Menurut Fahri, Lapas Sukamiskin seharusnya menjadi contoh, jangan justru disalahkan, difitnah, dan menyebarkan kabar bohong. KPK, kata dia, jangan mengintenvensi terlalu jauh apa yang sudah ada di Lapas Sukamiskin.
Fahri juga menilai pola pembinaan napi di Lapas Sukamiskin paling baik di seluruh Indonesia. Di sana terdapat guru besar dan orang-orang pintar. Mereka tetap ingin membaca buku dan menulis, sehingga tidak boleh dilarang.

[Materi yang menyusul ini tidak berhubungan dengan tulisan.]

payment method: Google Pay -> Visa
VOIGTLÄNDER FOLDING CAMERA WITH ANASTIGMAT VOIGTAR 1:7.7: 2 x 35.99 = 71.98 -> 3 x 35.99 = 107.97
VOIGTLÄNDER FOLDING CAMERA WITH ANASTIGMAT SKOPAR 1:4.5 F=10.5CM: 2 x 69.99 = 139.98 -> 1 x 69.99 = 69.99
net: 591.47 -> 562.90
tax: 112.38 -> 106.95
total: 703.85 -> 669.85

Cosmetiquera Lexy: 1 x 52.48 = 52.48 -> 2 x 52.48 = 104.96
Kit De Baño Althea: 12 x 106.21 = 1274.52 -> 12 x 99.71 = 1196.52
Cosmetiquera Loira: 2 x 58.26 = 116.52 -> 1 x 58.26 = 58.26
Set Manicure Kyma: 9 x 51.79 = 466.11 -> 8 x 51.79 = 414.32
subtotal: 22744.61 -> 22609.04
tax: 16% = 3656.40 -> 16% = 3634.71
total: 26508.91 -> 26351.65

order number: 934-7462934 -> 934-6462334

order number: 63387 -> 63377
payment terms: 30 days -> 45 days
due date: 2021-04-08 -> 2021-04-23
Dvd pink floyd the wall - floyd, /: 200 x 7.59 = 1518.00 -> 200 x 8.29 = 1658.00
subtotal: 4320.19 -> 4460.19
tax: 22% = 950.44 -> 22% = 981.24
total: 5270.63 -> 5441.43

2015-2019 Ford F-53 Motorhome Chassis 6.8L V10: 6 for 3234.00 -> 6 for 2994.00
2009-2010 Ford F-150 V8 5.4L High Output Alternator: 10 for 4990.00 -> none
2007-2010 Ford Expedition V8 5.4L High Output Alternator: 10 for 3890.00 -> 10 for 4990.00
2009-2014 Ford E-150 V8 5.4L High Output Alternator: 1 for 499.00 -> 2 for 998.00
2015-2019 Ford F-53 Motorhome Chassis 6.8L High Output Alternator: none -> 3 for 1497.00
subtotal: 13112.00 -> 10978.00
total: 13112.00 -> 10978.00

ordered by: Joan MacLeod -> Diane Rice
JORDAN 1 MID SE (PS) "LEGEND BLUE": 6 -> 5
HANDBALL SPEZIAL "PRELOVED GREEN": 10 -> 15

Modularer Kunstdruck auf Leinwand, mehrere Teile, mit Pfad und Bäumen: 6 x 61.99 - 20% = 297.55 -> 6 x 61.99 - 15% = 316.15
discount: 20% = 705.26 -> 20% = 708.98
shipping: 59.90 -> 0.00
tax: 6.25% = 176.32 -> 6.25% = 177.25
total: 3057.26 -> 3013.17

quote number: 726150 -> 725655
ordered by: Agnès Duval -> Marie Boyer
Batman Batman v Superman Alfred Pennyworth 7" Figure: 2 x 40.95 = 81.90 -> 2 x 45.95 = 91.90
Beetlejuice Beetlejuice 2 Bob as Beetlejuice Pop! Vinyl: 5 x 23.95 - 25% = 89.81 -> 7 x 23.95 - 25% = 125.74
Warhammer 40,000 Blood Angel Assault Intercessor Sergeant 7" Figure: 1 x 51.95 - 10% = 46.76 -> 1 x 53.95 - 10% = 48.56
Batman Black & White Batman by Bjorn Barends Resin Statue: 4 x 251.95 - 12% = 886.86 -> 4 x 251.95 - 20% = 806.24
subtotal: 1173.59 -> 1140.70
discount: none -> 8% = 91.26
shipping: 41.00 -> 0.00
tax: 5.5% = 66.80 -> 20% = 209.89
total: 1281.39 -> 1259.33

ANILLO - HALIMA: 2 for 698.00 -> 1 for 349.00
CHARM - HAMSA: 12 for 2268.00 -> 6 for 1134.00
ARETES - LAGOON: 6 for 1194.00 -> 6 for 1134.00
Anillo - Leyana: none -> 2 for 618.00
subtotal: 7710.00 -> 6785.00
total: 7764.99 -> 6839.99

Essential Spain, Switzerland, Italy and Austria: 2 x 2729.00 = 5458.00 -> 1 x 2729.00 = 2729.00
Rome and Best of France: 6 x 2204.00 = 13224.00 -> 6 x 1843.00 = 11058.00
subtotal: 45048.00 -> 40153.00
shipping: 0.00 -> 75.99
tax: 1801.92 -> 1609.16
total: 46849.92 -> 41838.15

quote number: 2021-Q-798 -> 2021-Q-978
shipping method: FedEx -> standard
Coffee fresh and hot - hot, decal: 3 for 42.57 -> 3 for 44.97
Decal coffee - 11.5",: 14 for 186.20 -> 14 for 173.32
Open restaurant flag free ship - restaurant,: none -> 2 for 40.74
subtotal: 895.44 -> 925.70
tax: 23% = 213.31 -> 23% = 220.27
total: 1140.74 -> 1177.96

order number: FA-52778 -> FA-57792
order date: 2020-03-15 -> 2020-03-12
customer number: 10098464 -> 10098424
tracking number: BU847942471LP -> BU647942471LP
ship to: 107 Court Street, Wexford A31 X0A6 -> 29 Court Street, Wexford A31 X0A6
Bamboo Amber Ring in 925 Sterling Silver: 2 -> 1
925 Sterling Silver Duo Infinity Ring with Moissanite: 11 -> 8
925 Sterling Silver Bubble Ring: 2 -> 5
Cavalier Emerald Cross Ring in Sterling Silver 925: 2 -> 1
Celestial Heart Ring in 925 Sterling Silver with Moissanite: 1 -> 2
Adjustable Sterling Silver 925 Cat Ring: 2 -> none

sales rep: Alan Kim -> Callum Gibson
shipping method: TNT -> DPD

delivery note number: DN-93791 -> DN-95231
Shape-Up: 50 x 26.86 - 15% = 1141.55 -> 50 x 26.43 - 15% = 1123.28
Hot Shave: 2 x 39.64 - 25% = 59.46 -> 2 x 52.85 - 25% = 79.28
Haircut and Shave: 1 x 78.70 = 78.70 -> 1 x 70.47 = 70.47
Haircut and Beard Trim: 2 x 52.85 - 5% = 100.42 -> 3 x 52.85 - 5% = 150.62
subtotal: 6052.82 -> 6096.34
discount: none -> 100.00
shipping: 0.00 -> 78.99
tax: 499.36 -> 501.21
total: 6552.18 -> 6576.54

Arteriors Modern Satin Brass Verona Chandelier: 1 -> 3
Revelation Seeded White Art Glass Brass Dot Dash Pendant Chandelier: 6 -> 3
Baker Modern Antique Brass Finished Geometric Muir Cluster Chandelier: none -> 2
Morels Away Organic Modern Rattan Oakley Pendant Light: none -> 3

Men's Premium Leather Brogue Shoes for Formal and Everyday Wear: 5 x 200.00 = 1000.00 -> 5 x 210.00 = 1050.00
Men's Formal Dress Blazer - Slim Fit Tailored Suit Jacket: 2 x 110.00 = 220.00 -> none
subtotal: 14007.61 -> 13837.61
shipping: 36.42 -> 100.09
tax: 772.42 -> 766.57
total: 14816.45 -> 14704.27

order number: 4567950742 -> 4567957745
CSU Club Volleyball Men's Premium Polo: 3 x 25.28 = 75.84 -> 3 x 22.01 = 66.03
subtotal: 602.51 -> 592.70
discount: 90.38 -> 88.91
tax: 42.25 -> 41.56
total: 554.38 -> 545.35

"Mungkin KPK kaget kok ada pengajian. Mungkin dia (KPK) punya pikiran, ini orang kan orang jahat enggak perlu pengajian. Ini orangkan koruptor enggak perlu baca buku. Mungkin begitu pikirannya. Tapi itu mentalitas yang umurnya dua abad yang lalu. Sekarang itu era demokrasi, hak asasi manusia, human right, itu sudah beda. Mentalitas KPK yang salah, perlu diperbaiki. Cara melihat manusia sudah salah. Sekali lagi kita harus membantu memperbaiki citra Lapas Sukamiskin," katanya.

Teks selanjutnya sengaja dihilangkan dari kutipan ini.